Elon Musk looks to be getting a bout of cold feet with his impending marriage to Twitter on the rocks after the billionaire questioned the company’s claim that less than 5% of users on the platform are bots and threatened to pull the $44 billion sale unless the claim could be verified.
But is his latest attack against the bluebird social media network a negotiating tactic to lower the buying price or an excuse to abandon the deal?
Barron’s reports the market is increasingly losing confidence that the Tesla and Space X CEO will buy the company for the agreed-upon $54.20 a share.

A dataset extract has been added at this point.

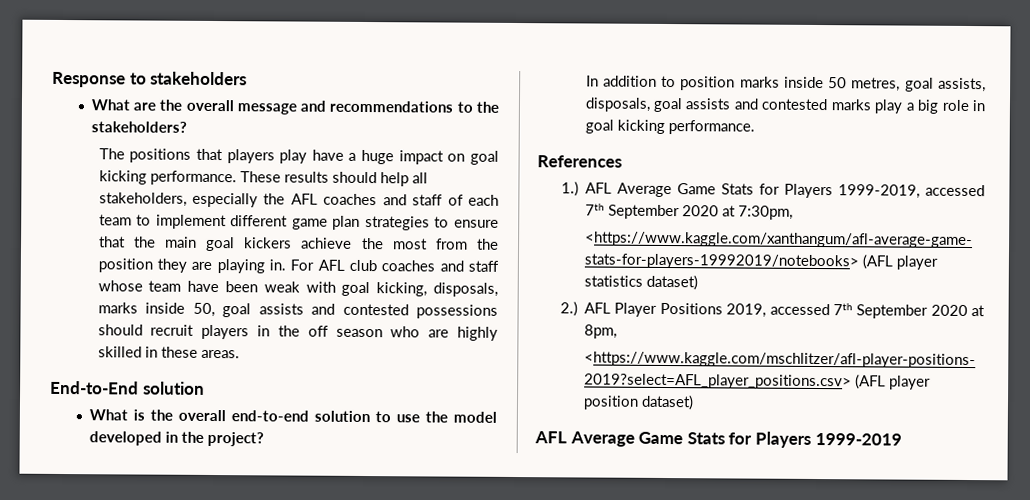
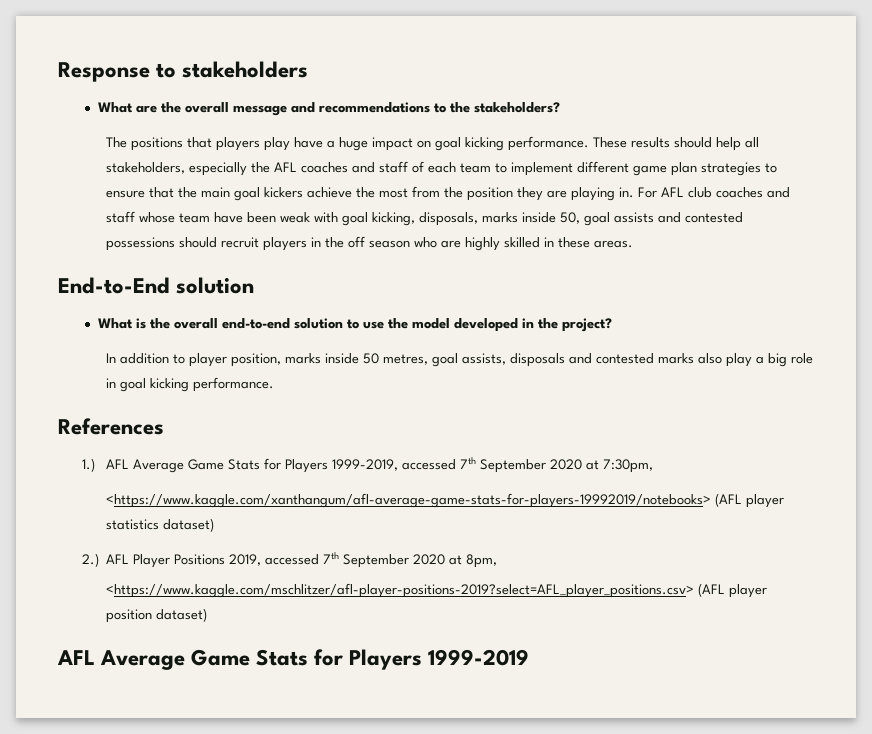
- In addition to position marks inside 50 metres, goal assists, disposals, goal assists and contested marks play a big role in goal kicking performance.
+ In addition to player position, marks inside 50 metres, goal assists, disposals and contested marks also play a big role in goal kicking performance.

Musk could be looking to pay a lower price for Twitter if the public claims surrounding bots cannot be proven or he could look to leverage a position where he can walk away from the deal and pay the $1 billion breakup fee if the deal isn’t completed.
That fee would hardly make a dent in Musk’s net worth, estimated to be over $200 billion, making him the wealthiest man in the world.
Analyst Dan Ives told CNN that there is a “60%+ chance from our view Musk ultimately walks from the deal and pays the breakup fee.”
Meanwhile, the Twitter board, for its part, has unanimously recommended that shareholders approve the deal while seemingly threatening some sort of legal action as the board seeks to rid itself of the company and enforce the deal with Musk.
A statement from the board, released on Tuesday evening, said, “The Board and Mr Musk agreed to a transaction at $54.20 per share. We believe this agreement is in the best interest of all shareholders. We intend to close the transaction and enforce the merger agreement.”
In the currency markets, the rand closed 1.7% stronger against the dollar as the US currency fell sharply against euro and pound.
“The pound was boosted by good employment data, which opens the way for the BOE to hike rates further, while reasonably hawkish comments from the ECB helped the euro,” says TreasuryONE.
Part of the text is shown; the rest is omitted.